2285 Lakeshore Blvd. W., No. 1908, Toronto
Asking price: $1,899,000
Taxes: $4,404.57 (2022)
Monthly maintenance fees: $1,521.74
Agents: Mara Bossio (Royal LePage Terrequity Realty)
The backstory
In 2001, real estate agent Mara Bossio led a technology guru from Texas on a tour of Toronto-area condo units.
On the list was a two-bedroom unit in the Grand Harbour complex on Etobicoke’s waterfront.
The 1,600-square-foot unit had wraparound windows overlooking the yacht clubs below, a balcony and a large terrace.
The next morning Ms. Bossio called her client.
“You have to pursue this offer because there’s someone else who wants to buy it,” Ms. Bossio recalls telling him. “That someone else was me.”
When the tech executive demurred, Ms. Bossio purchased the unit.
At the time, Ms. Bossio lived next door, in a unit which provided no outdoor space.
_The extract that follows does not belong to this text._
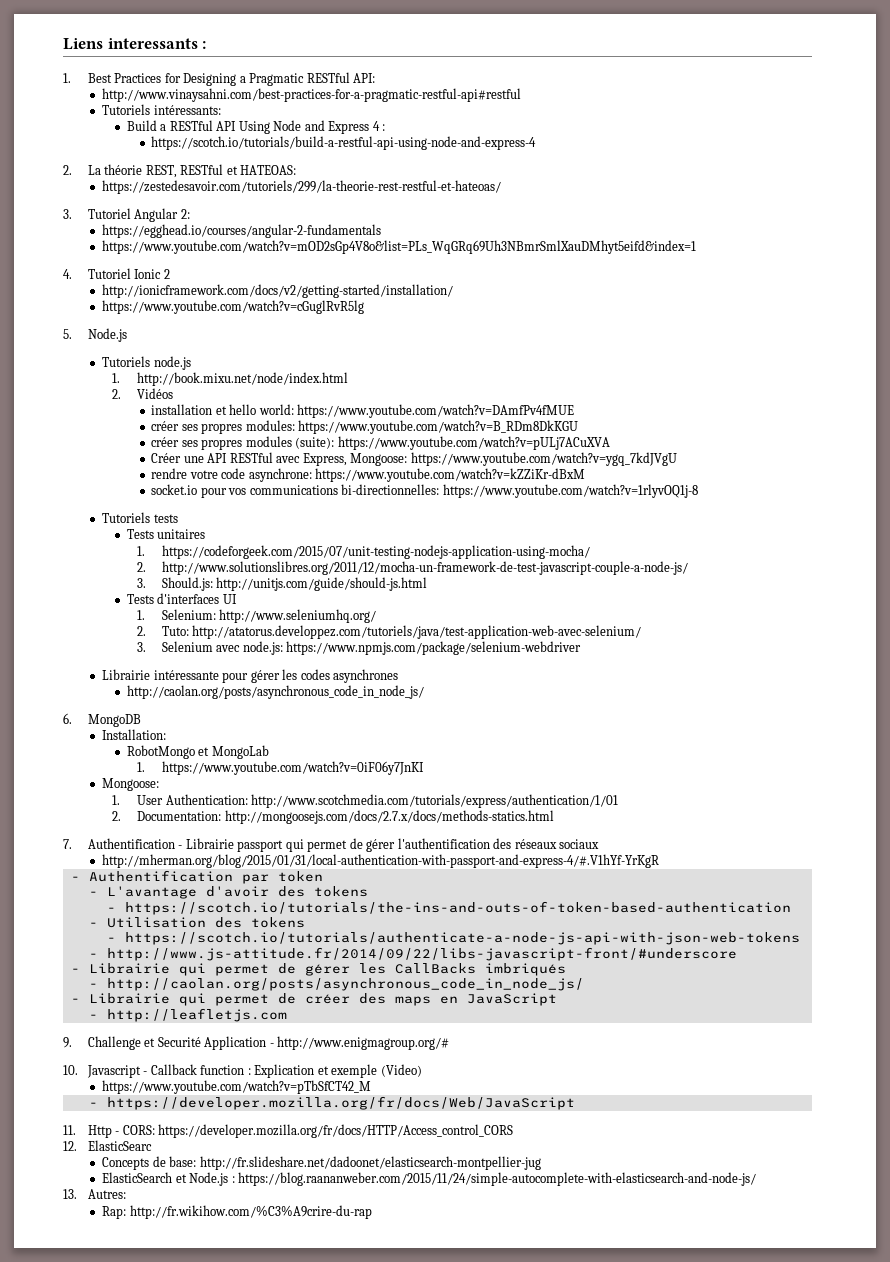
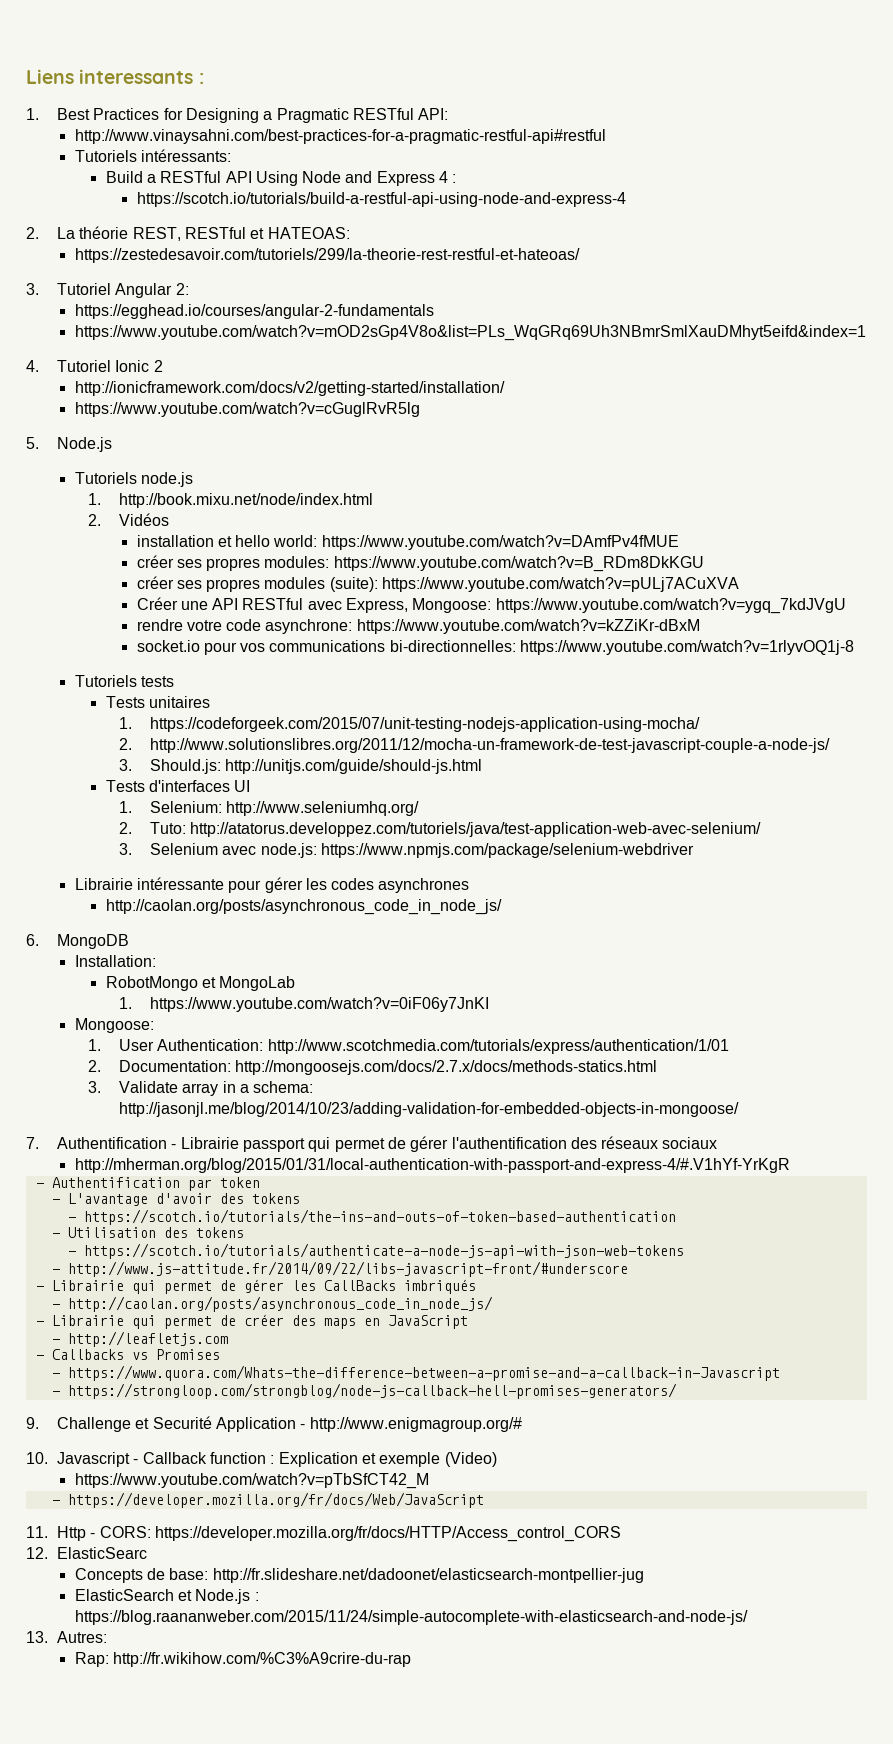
+ 3. Validate array in a schema: http://jasonjl.me/blog/2014/10/23/adding-validation-for-embedded-objects-in-mongoose/
+ - Callbacks vs Promises
+ - https://www.quora.com/Whats-the-difference-between-a-promise-and-a-callback-in-Javascript
+ - https://strongloop.com/strongblog/node-js-callback-hell-promises-generators/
“A girl can’t live like that,” she says.
The two complexes, built in the 1990s, were among the first to spring up along the lakeshore west of Toronto’s downtown.
The large Palace Pier and Palace Place stood to the east. In between was a strip of motels that had developed seedy reputations since their heyday in the 1950s.
“People couldn’t sell those motels for very good money. They were not zoned for residential,” Ms. Bossio says.
Local and provincial governments expropriated the land along the shoreline and created a plan to build a community with condo towers replacing the motels.
Development was slow but new projects were under construction in the 1990s.
“Then the market fell out,” Ms. Bossio says.
The builders couldn’t sell their luxury penthouses and townhouses.
“I rolled in, and I called the builder and said, ‘I can see you’re going to have trouble,’” she says. “He couldn’t get rid of the product.”
Ms. Bossio, who had studied fashion and design, advised the developers to revamp some of the units – including making structural changes – in order to make them more appealing to buyers.
“No developer accepts this easily,” she says, “however they allowed me the room to launch successful sales programs in record time.”
Unit 1908
Ms. Bossio took possession of her new Grand Harbour condo and hired a crew to make changes immediately. With her background, she could see past the stippled ceiling, wall-to-wall broadloom, closed kitchen and colour palette.
“It was painted mustard yellow,” she recalls. “It was awful.”
During a six-week renovation, Ms. Bossio had walls removed to make the kitchen more open to the living and dining areas.
The carpeting was torn out and 3/4-inch hardwood floors were installed.
Today the unit has an island for casual dining next to the kitchen.
“It’s a free-flowing, really great space in which to entertain,” says Ms. Bossio, who brings in a chef to cook for her and her guests on special occasions.
There are two bedrooms with ensuite bathrooms and a powder room.
The complex has plenty of amenities, including an indoor salt water pool, squash and basketball courts, and a car wash.
The best feature
The unit sits at the top of the archway connecting two of the buildings at Grand Harbour. The 500-square-foot terrace sits in the arch, sheltered by the wall of the next building.
Ms. Bossio says the position of the terrace – high above the yacht clubs below – provides complete privacy.
“My unit is the only unit in the building that has this terrace.”